Today is a day of joy and festivities, the Sasquatch Militia has developed a new weapon, with the help of Radio Shack, which will surely cause the NWO to revise its strategy in countertolerance operations! This weapon, which the Sasquatch Militia put lots of capital and defense spending into, is known as a megaphone, because of its ability to amplify sound waves and perform other vital pro-tolerance tasks. Radio Shack, our newest corporate sponsor and partner in the war on Intolerance, has been working on this new technology for several months, and on Friday, after years of arduous labor, the Megaphone was ready for usage. The best Scientists at SMU were working morning and afternoon, to complete this massive operation in scientific ingenuity, which was comparable to the 'manhattan project' which helped the US create her first Atomic Bomb.

The Sasquatch Militia wasted no time applying this new technology and decided to enact plans to strike at a phantasmagoria of local pro-NWO establishments and people. They include, but are not limited too -

* Suburban Macdonalds - Serving intolerance, targeting young consumers with meals called 'Happy Meals'. They weren't too happy when we showed up! One of their employee's is a Sasquatch Militia ally, and fellow Harding Student. He is currently spying on corporate maleficence inside Macdonalds, and will issue a formal report soon.

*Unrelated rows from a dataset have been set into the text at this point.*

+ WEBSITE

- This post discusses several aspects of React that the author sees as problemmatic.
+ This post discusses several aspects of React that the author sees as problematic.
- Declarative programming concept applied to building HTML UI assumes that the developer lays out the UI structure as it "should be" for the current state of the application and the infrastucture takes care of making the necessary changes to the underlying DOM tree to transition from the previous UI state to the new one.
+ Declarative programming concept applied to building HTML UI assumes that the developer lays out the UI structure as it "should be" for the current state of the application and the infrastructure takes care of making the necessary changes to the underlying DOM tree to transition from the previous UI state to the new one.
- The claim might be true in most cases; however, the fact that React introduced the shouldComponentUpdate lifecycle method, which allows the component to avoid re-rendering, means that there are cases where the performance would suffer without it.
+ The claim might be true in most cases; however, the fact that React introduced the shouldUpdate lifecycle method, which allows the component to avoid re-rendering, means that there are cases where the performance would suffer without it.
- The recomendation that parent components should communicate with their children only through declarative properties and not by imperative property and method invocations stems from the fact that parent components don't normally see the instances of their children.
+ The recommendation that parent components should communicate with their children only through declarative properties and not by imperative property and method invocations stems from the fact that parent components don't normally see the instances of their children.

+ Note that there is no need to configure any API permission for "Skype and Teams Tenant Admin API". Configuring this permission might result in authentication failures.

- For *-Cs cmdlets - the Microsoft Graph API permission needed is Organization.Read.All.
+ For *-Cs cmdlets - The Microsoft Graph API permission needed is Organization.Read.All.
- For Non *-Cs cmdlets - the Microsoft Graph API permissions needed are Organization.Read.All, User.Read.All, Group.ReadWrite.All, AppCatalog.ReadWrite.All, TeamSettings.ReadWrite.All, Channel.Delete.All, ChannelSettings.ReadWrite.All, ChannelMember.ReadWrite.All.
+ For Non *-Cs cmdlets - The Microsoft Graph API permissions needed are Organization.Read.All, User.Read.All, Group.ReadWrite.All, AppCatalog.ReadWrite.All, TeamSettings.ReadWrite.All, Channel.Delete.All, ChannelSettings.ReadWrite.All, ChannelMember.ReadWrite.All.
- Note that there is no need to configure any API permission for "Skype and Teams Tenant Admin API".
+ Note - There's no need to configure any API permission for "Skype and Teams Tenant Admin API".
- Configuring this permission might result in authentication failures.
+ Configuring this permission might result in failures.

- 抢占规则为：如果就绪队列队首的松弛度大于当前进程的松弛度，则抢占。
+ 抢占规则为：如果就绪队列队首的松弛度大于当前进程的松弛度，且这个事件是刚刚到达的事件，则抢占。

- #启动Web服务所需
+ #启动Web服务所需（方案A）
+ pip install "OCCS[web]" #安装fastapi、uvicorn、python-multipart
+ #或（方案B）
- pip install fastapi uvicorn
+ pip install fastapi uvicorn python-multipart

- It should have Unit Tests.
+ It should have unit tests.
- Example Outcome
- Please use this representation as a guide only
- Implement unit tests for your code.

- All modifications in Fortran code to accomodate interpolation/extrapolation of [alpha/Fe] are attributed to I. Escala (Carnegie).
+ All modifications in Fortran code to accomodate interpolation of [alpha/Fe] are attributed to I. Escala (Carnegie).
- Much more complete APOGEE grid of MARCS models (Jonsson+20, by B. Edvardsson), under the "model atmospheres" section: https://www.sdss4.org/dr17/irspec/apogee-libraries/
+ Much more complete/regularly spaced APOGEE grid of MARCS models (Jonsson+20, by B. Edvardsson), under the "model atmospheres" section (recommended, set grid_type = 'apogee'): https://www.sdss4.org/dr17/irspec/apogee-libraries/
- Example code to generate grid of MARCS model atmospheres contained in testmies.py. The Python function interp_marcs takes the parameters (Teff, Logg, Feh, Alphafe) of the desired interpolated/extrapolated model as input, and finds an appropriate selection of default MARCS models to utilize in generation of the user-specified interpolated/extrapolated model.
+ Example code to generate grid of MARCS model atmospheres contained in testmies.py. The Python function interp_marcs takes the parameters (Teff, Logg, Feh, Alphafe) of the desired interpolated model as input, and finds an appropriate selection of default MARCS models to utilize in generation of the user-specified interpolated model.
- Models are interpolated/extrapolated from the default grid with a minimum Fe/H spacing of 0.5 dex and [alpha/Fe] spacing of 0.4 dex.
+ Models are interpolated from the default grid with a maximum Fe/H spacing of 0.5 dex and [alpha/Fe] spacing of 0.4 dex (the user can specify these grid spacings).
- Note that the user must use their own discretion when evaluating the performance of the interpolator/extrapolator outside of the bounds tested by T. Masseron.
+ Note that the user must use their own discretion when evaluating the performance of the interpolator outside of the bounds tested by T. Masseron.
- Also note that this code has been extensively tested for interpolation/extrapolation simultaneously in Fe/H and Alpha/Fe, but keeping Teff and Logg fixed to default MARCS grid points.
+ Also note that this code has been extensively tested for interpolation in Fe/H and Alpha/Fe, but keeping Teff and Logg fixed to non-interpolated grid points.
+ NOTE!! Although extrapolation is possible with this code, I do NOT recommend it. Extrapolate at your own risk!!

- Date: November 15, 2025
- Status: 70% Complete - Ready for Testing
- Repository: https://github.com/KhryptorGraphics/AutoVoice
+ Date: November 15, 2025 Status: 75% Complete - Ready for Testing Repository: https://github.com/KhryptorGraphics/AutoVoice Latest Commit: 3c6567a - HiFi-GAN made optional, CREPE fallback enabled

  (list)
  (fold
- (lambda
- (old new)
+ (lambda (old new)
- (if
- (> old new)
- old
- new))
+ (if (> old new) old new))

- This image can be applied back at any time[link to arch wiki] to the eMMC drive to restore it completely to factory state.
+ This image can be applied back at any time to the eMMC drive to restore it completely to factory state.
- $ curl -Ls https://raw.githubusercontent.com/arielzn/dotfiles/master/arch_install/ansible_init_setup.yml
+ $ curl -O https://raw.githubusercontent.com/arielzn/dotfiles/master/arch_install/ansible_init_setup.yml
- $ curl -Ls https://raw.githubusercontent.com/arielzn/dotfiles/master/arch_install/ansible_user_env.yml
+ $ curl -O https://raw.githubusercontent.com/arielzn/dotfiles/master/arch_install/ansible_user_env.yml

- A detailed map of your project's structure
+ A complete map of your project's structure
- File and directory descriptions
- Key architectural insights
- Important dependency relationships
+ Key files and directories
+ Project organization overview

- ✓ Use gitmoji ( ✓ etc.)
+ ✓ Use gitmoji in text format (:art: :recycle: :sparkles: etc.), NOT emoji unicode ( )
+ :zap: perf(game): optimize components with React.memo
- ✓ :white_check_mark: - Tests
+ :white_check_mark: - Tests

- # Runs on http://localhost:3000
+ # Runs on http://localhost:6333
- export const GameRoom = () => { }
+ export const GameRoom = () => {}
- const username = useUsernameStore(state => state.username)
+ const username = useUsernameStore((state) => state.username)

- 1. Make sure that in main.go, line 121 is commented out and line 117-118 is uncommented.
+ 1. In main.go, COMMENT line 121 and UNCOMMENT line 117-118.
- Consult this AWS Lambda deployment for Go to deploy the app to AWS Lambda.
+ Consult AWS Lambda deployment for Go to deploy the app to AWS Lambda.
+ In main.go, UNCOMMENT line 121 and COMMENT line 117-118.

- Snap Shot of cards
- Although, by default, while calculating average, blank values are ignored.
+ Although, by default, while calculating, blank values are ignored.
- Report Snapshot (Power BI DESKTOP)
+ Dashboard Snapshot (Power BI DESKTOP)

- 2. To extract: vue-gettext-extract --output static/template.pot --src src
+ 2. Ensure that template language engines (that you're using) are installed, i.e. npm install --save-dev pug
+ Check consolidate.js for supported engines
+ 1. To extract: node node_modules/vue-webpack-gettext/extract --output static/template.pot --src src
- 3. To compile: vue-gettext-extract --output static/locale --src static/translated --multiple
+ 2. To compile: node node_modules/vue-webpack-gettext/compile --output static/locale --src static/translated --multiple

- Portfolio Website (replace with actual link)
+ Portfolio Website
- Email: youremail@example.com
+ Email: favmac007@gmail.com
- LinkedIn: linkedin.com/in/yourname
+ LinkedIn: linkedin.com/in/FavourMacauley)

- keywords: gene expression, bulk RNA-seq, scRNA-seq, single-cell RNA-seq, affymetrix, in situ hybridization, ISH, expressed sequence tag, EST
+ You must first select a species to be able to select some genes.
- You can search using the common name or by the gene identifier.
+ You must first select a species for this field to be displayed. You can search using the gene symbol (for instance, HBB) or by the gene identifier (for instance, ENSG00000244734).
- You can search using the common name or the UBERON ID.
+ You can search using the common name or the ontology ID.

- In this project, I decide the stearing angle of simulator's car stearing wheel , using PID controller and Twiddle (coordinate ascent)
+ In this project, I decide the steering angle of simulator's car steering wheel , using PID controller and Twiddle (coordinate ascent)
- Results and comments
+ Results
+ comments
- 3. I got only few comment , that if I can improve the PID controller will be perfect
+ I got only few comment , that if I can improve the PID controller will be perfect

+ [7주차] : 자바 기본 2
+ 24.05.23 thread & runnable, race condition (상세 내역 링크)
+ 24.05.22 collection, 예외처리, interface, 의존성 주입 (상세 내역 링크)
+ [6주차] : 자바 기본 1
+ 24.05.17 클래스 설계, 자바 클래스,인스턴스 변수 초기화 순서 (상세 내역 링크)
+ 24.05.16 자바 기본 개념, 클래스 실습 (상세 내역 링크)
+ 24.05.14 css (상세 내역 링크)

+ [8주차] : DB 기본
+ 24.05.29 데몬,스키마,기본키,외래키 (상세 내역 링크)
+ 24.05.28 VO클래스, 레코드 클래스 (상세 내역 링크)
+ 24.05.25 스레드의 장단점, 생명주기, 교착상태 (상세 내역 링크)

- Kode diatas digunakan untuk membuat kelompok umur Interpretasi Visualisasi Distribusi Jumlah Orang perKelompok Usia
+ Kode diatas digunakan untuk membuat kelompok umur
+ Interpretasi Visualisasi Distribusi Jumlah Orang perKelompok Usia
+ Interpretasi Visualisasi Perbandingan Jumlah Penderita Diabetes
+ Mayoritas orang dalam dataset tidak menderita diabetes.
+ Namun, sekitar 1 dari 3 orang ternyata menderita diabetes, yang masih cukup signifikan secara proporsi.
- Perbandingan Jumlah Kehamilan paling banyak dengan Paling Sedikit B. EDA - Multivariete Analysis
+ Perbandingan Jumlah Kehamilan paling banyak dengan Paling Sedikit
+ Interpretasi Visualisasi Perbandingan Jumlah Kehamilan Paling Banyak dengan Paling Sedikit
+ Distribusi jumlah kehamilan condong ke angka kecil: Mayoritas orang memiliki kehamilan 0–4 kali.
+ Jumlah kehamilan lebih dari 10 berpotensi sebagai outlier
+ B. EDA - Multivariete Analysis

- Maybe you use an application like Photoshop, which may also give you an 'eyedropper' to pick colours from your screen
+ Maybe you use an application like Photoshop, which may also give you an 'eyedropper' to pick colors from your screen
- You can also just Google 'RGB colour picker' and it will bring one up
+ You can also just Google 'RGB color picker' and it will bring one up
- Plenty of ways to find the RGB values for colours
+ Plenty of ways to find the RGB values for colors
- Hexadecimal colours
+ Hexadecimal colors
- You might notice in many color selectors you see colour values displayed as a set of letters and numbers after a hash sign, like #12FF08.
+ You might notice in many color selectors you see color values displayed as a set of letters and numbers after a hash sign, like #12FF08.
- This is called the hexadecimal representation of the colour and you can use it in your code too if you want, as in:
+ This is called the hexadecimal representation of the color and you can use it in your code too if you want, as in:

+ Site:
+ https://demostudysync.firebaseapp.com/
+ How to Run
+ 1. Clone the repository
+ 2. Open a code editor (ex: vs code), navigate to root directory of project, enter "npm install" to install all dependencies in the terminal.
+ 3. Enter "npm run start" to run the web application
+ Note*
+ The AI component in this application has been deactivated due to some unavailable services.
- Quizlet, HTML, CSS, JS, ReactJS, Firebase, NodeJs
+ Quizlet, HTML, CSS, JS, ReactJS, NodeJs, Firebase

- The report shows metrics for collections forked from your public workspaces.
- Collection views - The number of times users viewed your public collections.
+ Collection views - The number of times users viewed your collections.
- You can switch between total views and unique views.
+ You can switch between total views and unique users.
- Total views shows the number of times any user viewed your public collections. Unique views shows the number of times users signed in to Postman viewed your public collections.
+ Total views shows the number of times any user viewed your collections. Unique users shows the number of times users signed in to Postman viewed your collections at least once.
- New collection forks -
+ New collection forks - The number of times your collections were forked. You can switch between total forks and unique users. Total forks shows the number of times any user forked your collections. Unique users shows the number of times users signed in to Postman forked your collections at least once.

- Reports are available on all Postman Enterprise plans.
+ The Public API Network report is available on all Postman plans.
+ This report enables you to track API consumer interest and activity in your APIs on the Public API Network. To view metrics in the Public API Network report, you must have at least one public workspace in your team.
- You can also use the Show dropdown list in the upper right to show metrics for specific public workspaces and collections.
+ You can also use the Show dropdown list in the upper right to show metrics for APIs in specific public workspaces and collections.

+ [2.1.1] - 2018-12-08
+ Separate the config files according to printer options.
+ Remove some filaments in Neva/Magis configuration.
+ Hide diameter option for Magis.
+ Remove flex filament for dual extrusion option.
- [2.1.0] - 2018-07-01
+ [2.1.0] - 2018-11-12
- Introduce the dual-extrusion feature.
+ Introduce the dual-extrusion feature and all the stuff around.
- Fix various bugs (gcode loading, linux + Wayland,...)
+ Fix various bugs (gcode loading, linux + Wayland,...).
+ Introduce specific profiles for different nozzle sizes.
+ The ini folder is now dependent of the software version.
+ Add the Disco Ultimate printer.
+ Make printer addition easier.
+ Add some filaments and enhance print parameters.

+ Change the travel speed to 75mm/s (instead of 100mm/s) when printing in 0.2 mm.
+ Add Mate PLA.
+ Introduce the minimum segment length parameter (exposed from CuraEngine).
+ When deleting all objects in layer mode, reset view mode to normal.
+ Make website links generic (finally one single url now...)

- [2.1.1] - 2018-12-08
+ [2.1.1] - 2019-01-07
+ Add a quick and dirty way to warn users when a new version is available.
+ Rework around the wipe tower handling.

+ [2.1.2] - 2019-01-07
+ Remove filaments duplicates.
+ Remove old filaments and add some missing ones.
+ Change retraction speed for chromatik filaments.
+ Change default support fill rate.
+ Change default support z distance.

* Disoriented Cross Country Skiers - Attempting to ski in the Middle of Summer? What kind of drugs has the NWO given them? This people exemplify the need for everyone to wear Aluminum Deflector Foil Beanies, and stay away from mind-control substances.

*Young Children - The NWO'S best friend. Brainwashed from birth by Daycare centers, grandma's, schools, and churches, they know nothing besides intolerance, and are pious toward the quest for total NWO hegemony. If you cannot fully complete the mission, flee quickly, before they have a 'hissy fit' or 'temper tantrum'.

*Young Children on Bikes - Capable of delivering vital NWO communications, and performing other duties. They can barely outrun the Crapmobile, but I must stress barely. Young Children on Bikes with training wheels are still in training and should only be used as an ancillary target, if fully functional two-wheeled operatives are not to be found.

* People unfortunate enough to get in our way - Most likely NWO operatives or sympathizers, deserving of their harsh treatment, at the hands of the Megaphone. Why else would they be outside after 6 p.m walking around? Their is no excuse for such blatantly pro-NWO behaviour.

* Sunray Bowling Alley - Staffed by life-members in the Cult of Death and destruction, known also as the NWO. The Alley is owned by the Intolerant Opulent class, and staffed by their henchmen. Recently, the Sasquatch Militia has been treated with more and more hostility, perhaps a sign that the NWO has once again manifested itself nearby. They may have been probed seven or more times by the NWO.

As you can see, if you fit into one of the following categories, you are at risk for a possible Sasquatch Militia attack, at the hands of our newest weapon. Please cease and desist in your quest to eliminate dissent and tolerance, and maybe you'll be spared from our pernicious attack against you and your assets.

No longer will the NWO and their human allies be capable of silencing the silent majority, we have a voice, and we will articulate and vociferate a message of peace, tolerance, love and environmental consciousness. Its time we hurt the NWO where it hurts most, in the ears! The words of intolerance which the NWO has uttered for decades through TV, Radio, and loudspeaker have proven to be effective. But when the masses finally hear a new message, one which is appealing, proggressive, and liberating, undoubtedly they will choose the latter and side with the Sasquatch Militia.